Hurry! Hurry! We had all of 24 hours to stop the President from committing such a heinous act. All we had to do, Green’s letter explained, was send a donation of $5 to his organisation. If that didn’t “stop Obama,” the next step would be for all Progressives to boycott President Obama. The next morning, in the hours leading up to the speech, Green smugly announced that 60,000 people had made donations and pledged to stop the President from cutting these entitlements.
Sixty thousand people paying five dollars apiece … In a space of less than 24 hours, Green had accumulated $300,000. As the Brits would say, that’s a nice little earner. And – oh yes – President Obama, after all, didn’t “cut” Social Security or Medicare or even Medicaid. He made a seminal speech, with Paul Ryan sitting in the front row, where he politely but firmly, trashed Ryan’s handiwork as irrelevant.
But the politics of fear had garnered Adam Green a tidy $300k. Adam’s a graduate of my alma mater, the University of Virginia, known for having a stringent, student-patrolled honour code.

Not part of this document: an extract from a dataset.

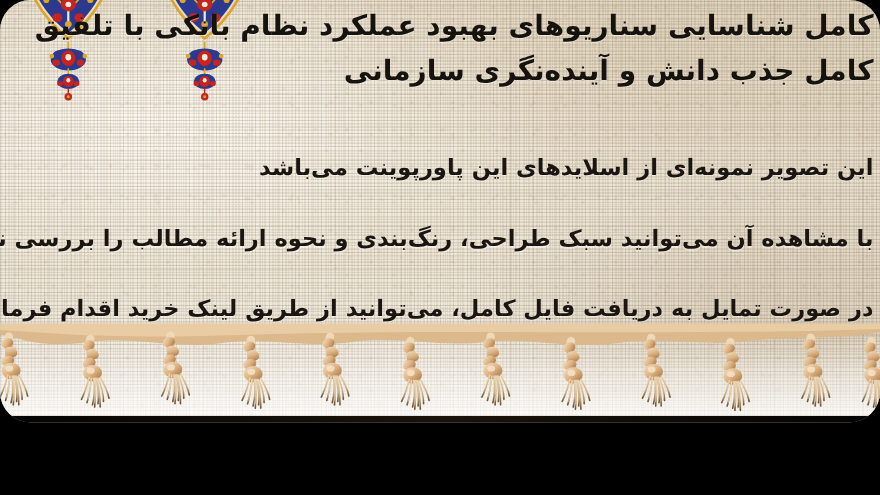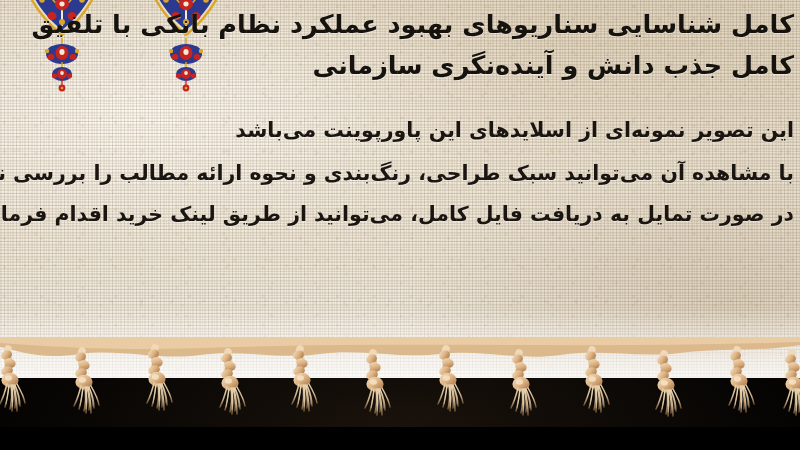"کامل شناسایی سناریوهای بهبود عملکرد" #slide { border-radius: none -> 28px; height: 427px -> 384px }
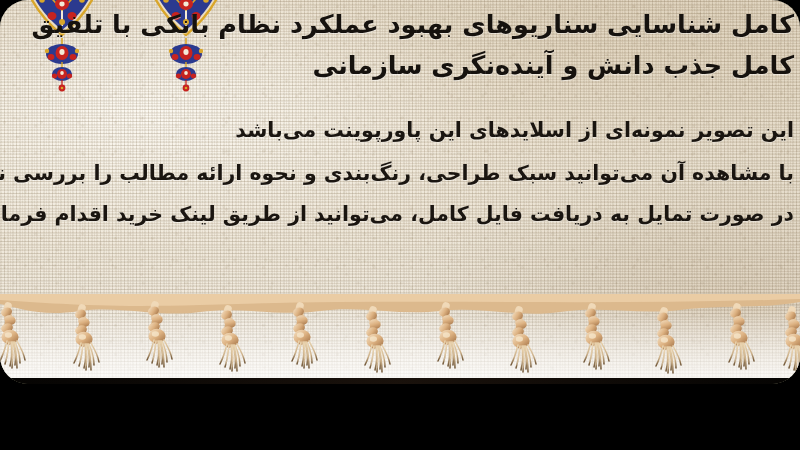"این تصویر نمونه‌ای از اسلایدهای" .body-line { margin-top: none -> 22px }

Had Adam tried that scam as a student, he’d have been given 24 hours to pack his bags and leave the University. Do not pass “Go.” Do not collect $300,000.
Instead, Green continued fear-mongering. Just because Obama (he never actually calls him “President Obama”) didn’t do that there and then, we’ve got to ensure he doesn’t cut entitlements in the future, so … a request was made for further donations of $5 from e-mailed recipients.
Until that moment, I’d largely ignored Green’s panic-driven screeds as spam, in much the same way I’ve ignored his amateurish political punditry as some remnant of a drunken evening spent in the company of the Jefferson Debating Society for lack of anything better to do; but in reading those two e-mails and thinking about his grifting accumulation of more money than most people see in a year in the space of one day, I had an Oral Roberts epiphany.
If Bradley Manning is the 21st Century radical chic’s Black Panther, then Adam Green is the Left’s Oral Roberts. Growing up in the South of the 1950s, as a small child, I remembered Roberts’s frightening radio rants, which promised salvation, if only you put one hand on the radio and the other in your pocket to reach out the princely sum of $5 to send ol’Oral. Now I’ve come full circle, with Adam Green promising all our social and political wet dreams would come to fruition if only we keep one hand on the keyboard and the other clicking the credit card payment details in order to send dosh to Adam who’ll personally ensure that the Obama horde is stopped at the gate.
My father was a lifelong Democrat, who stuck with the party from Roosevelt, for whom he cast his first vote, to Clinton, for whom he cast his last. Wherever he is, seeing these grifters and shifters from his side of the political equation, parting with money which could be better aimed at other causes, he’d be hard put not to utter one of his many stock phrases: that a fool and his money soon part. It’s just a shame the fools in question all seem to be from the Left, and that these same people are proving to be as unyielding, unthinking and close-minded as their brethren from the Right.